What to work on: Return all lines of the records that contain the word "test".

Start of Data for the task

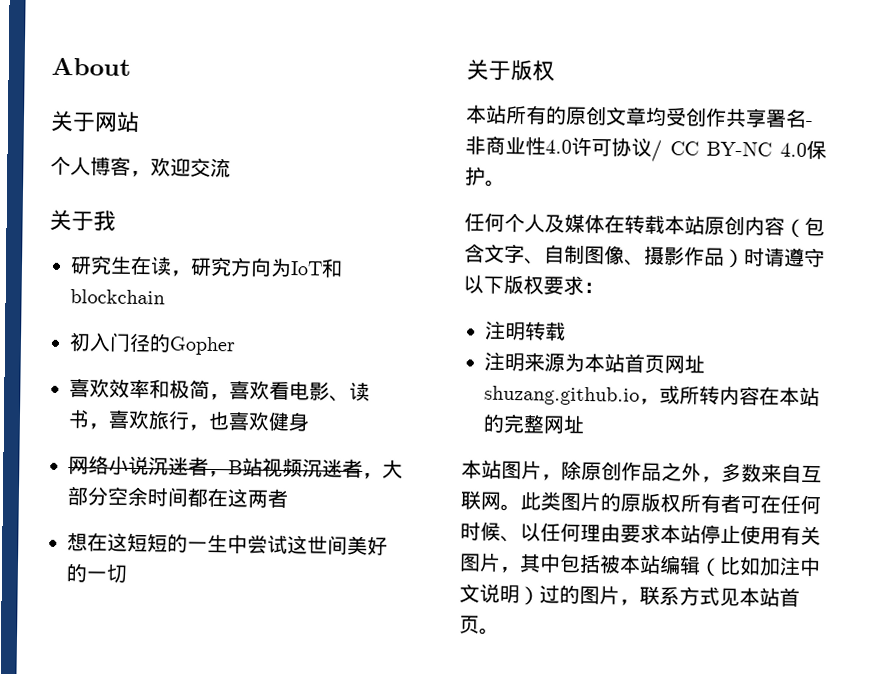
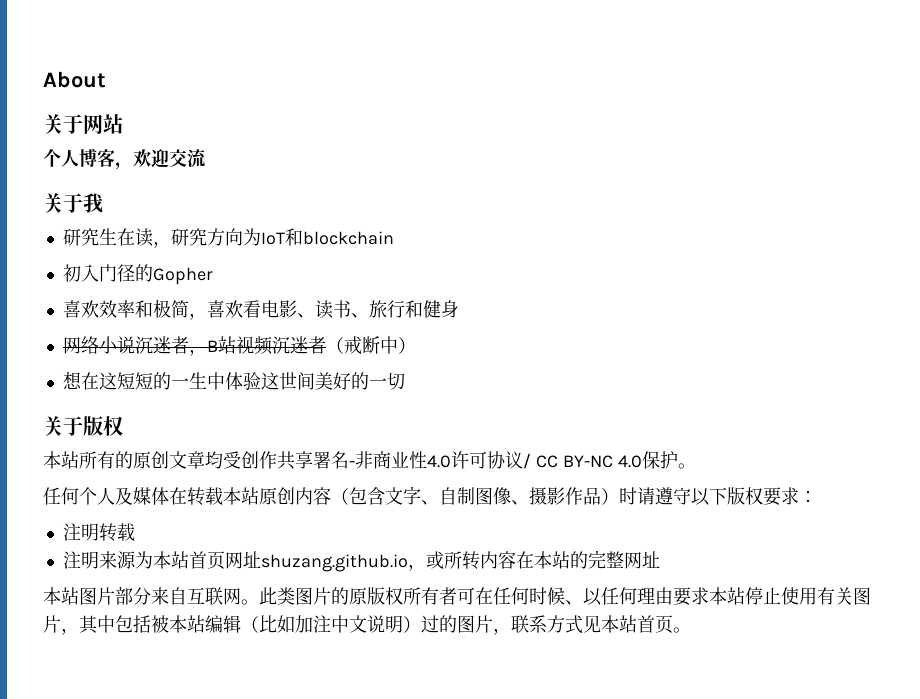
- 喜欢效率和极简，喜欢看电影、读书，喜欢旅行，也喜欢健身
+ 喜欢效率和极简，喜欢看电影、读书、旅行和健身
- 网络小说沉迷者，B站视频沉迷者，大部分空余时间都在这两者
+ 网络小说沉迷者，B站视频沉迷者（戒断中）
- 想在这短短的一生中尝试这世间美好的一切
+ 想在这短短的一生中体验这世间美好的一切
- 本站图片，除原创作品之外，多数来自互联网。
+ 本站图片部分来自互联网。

End of Data for the task
Start of Data for the task

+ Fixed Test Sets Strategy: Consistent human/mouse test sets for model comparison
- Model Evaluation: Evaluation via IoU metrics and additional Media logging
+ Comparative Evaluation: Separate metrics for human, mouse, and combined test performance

End of Data for the task

Answer area:
+ Fixed Test Sets Strategy: Consistent human/mouse test sets for model comparison
+ Comparative Evaluation: Separate metrics for human, mouse, and combined test performance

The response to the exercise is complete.